Transcribe each record exactly. Omit the pictures.

DATASET EXCERPTS section start

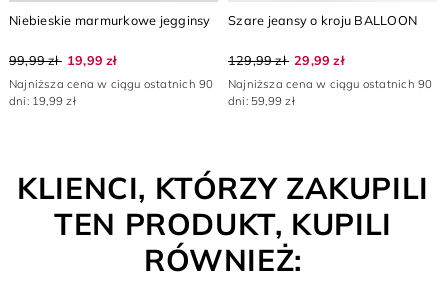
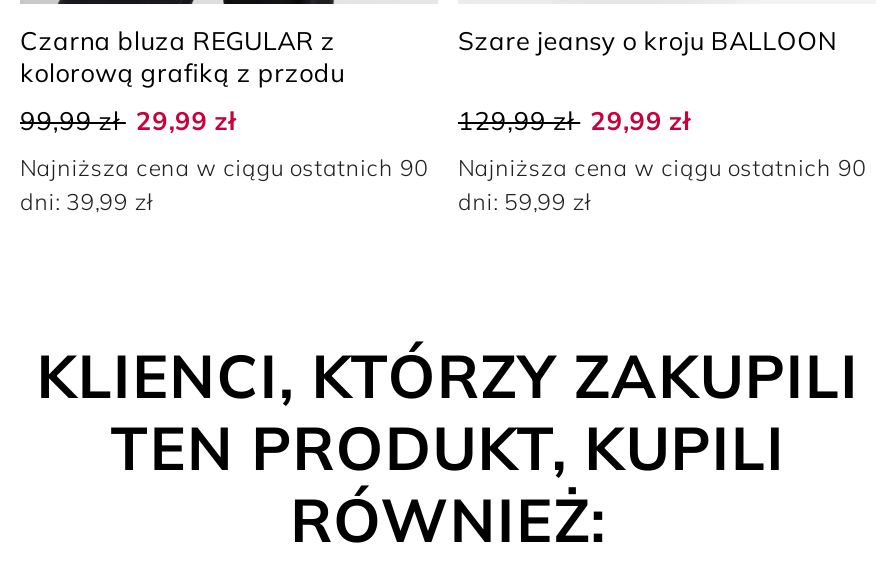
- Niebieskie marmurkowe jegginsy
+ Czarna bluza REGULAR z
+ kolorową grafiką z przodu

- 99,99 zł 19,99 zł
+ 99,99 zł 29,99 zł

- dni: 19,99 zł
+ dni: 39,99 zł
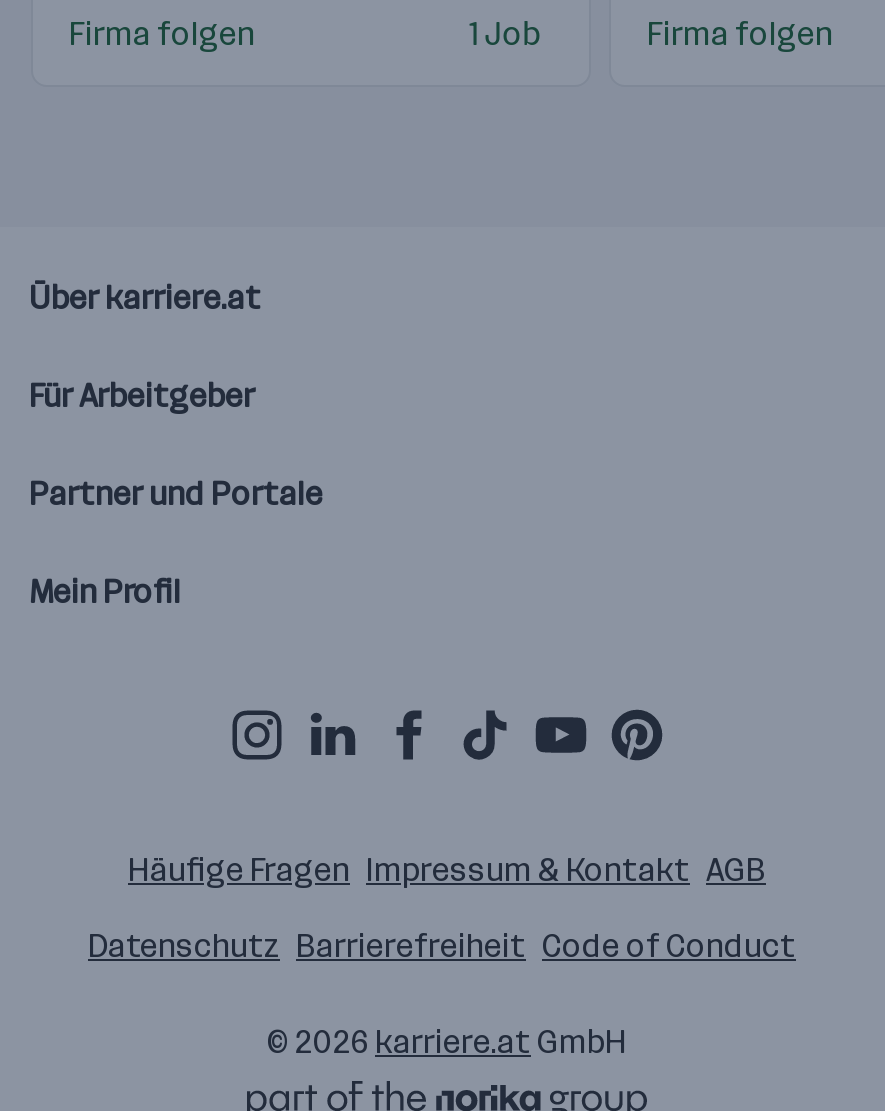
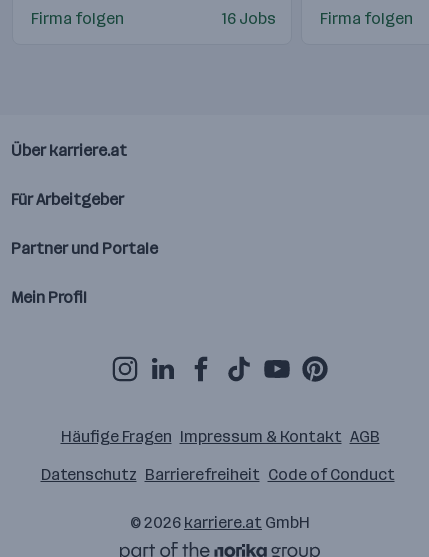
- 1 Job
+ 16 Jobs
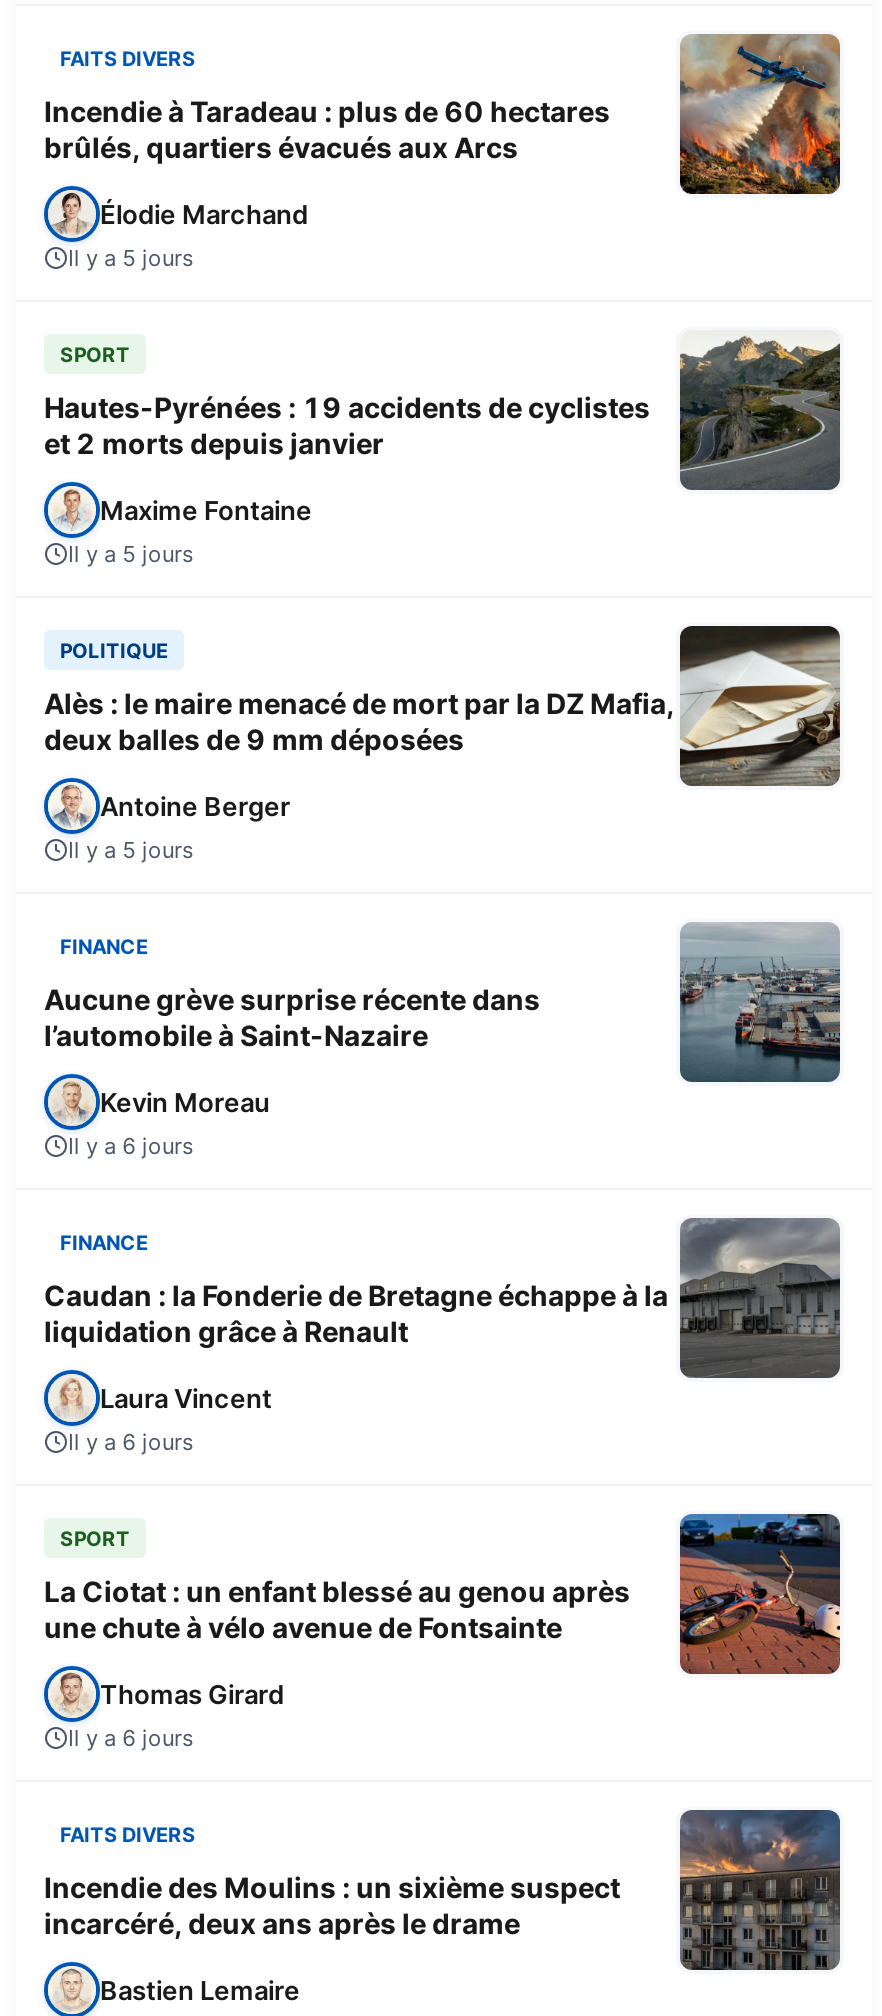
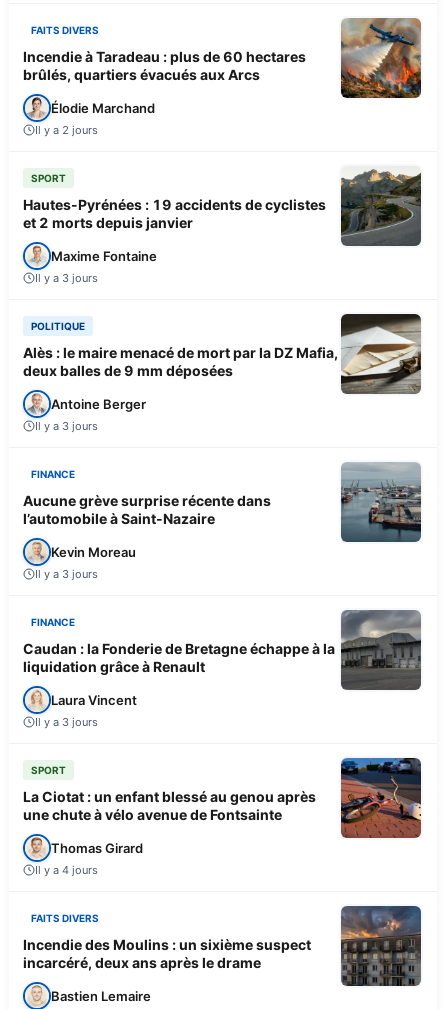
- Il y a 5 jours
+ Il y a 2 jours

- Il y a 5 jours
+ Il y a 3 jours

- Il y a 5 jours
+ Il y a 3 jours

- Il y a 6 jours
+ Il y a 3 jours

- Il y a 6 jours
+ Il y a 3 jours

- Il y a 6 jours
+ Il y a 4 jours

DATASET EXCERPTS section end

#### THE ANSWER
- Niebieskie marmurkowe jegginsy
+ Czarna bluza REGULAR z
+ kolorową grafiką z przodu

- 99,99 zł 19,99 zł
+ 99,99 zł 29,99 zł

- dni: 19,99 zł
+ dni: 39,99 zł
- 1 Job
+ 16 Jobs
- Il y a 5 jours
+ Il y a 2 jours

- Il y a 5 jours
+ Il y a 3 jours

- Il y a 5 jours
+ Il y a 3 jours

- Il y a 6 jours
+ Il y a 3 jours

- Il y a 6 jours
+ Il y a 3 jours

- Il y a 6 jours
+ Il y a 4 jours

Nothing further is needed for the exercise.